Ручку Василиса забрала, за спину спрятала и на всякий случай к двери отступила, если вдруг господину Одзиерскому в голову взбредет странное.
— Я по поводу лошадей, — робко произнесла она и подумала, что уж Марья точно не стала бы теряться перед этаким неприятным типом. Хотя, конечно, собою Теодор Велиславович Одзиерский был весьма даже хорош. Высокий, статный, широкоплечий, он больше походил на военного, нежели на ветеринара.
Однако же…
— Да, да, я знаю… печально, весьма печально…
Он был светловолос и голубоглаз.
И, пожалуй, издали его вполне можно было бы спутать с Александром. Или… нет? Нет, конечно, сходство это было столь мимолетным, что уже через минуту Василиса сама удивилась, как вообще подобная нелепая мысль пришла ей в голову.
— Я очень сочувствую вам, Василиса Александровна, — к счастью Одзиерский все же отступил и вернулся за свой стол. — Ужасающий, просто-таки невозможный случай!

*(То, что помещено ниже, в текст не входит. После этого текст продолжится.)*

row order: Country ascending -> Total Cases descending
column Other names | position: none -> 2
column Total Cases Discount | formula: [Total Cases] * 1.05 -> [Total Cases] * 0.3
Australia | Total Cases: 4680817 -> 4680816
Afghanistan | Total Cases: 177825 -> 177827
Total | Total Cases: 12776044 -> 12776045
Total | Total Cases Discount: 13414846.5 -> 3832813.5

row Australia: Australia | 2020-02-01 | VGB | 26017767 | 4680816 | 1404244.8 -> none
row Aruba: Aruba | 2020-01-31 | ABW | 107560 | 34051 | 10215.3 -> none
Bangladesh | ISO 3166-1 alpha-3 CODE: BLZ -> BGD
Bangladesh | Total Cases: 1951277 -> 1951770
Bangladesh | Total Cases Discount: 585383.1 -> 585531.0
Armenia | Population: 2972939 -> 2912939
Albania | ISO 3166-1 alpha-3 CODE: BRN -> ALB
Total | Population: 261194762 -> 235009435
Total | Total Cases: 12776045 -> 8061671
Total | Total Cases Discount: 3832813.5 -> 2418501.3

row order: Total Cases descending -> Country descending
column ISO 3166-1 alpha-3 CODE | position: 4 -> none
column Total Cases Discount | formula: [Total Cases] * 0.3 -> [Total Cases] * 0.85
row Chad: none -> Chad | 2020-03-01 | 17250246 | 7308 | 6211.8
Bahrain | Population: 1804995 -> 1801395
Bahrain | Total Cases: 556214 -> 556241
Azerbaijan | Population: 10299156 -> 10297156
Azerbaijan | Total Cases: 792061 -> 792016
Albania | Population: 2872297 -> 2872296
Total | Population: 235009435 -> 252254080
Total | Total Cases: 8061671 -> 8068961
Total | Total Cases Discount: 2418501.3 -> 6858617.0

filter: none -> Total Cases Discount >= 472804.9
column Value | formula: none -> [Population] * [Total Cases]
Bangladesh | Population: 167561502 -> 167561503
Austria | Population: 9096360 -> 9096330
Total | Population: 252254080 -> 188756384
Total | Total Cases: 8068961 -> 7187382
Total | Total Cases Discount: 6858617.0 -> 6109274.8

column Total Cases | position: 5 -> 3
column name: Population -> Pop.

Я буду свидетельствовать в вашу пользу.
— О чем? — осторожно уточнила Василиса, которой от этого господина требовались вовсе не свидетельства.

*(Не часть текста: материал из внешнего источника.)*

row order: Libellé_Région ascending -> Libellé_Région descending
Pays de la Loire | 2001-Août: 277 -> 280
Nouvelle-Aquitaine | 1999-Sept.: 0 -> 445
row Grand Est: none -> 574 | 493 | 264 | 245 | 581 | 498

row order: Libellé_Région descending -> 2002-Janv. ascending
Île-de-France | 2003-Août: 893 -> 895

— О поразительном обмане! Воспользоваться слабостью, женским незнанием… — он укоризненно покачал головой. — Простите за прямоту, но те лошади, что у вас, годятся исключительно на мясо. И то…
— Мясо?
— Я знаю пару барышников, которые могут заняться, но… особых денег вы не получите, хорошо если в итоге пару рублей наберется.
— Спасибо, но нет.
Александр иначе держался. И двигался тоже. И не было в нем этакой странной готовности угодить.
Хотя… быть может, просто Василису неправильно поняли? С нею такое частенько приключается.
— Их можно вылечить?
— Зачем? — вполне искренне удивился Одзиерский. — Василиса Александровна, то, что я видел… это просто крестьянские клячи. И лечение станет вам дороже, чем стоимость здоровой лошади. Если еще получится сделать ее здоровой.
Возможно, что и так.
И, наверное, другой человек, куда более рационально мыслящий, согласился бы с господином Одзиерским, признавши правоту его и доводы. Но здравомыслия Василисе никогда не хватало.
— Их можно вылечить? — повторила она вопрос, глядя в яркие голубые глаза. Отстраненно подумалось, что господин Одзиерский, наверное, имеет немалый успех у местных дам, а потому и привык держаться, пожалуй, чересчур уж вольно.
Вот и опять стол обошел.
К Василисе приблизился, протянул было руку, но она свои убрала за спину, и подумала, что не стоило идти сюда одной, что…
— Ах, вы так прелестно жалостливы! — воскликнул Одзиерский, склоняясь над Василисой. Пахло от него дорогою туалетной водой, бриллиантином и мятным полосканием для рта. Последним — особенно сильно. — И это чудесное, просто-таки чудесное свойство для женщины… женское мягкосердечие воистину готово спасти мир…
Голос его сделался низким, мурлычущим.
И сам он склонился еще ниже.
И показалось, что вот-вот он, ободренный бездействием Василисы, которое вполне можно было бы интерпретировать, как молчаливое согласие, сделает что-то воистину недопустимое.